### [Task directions]
Which lines run from the one containing "1. train.csv: 'id', 'text', 'event'" to the end of the entries below? Retype exactly those, both ends included.
====== Records shown
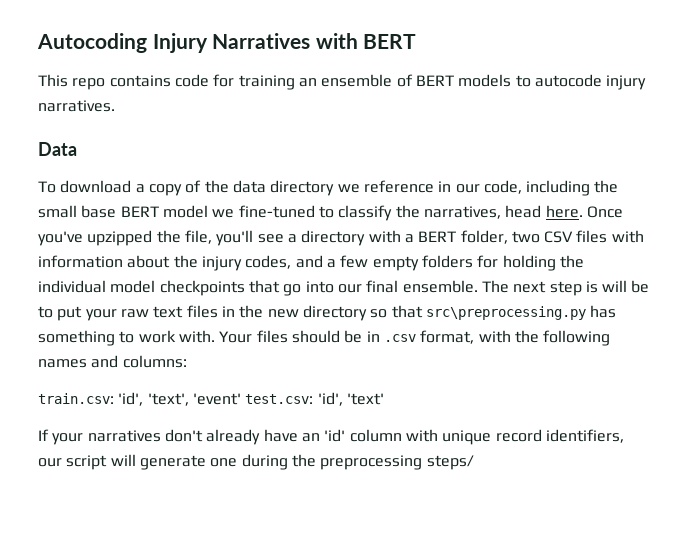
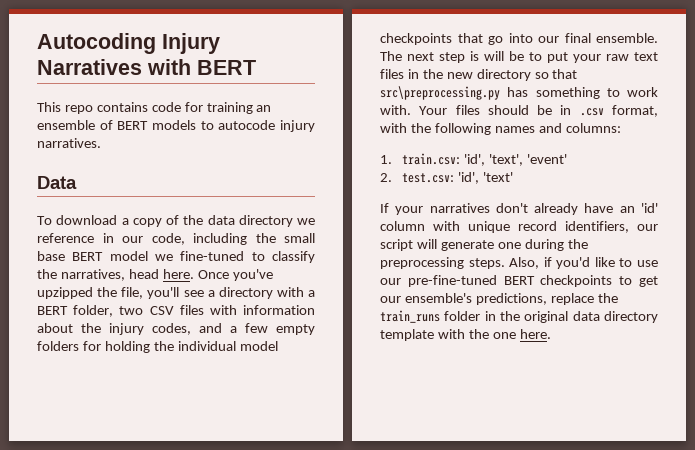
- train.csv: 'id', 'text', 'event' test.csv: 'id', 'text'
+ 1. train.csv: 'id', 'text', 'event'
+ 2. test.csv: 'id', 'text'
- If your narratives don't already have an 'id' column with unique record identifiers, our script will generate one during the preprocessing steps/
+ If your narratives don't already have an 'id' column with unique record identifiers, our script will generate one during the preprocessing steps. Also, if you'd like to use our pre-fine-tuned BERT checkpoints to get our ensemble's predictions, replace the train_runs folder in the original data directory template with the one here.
============
### [Response area]
+ 1. train.csv: 'id', 'text', 'event'
+ 2. test.csv: 'id', 'text'
- If your narratives don't already have an 'id' column with unique record identifiers, our script will generate one during the preprocessing steps/
+ If your narratives don't already have an 'id' column with unique record identifiers, our script will generate one during the preprocessing steps. Also, if you'd like to use our pre-fine-tuned BERT checkpoints to get our ensemble's predictions, replace the train_runs folder in the original data directory template with the one here.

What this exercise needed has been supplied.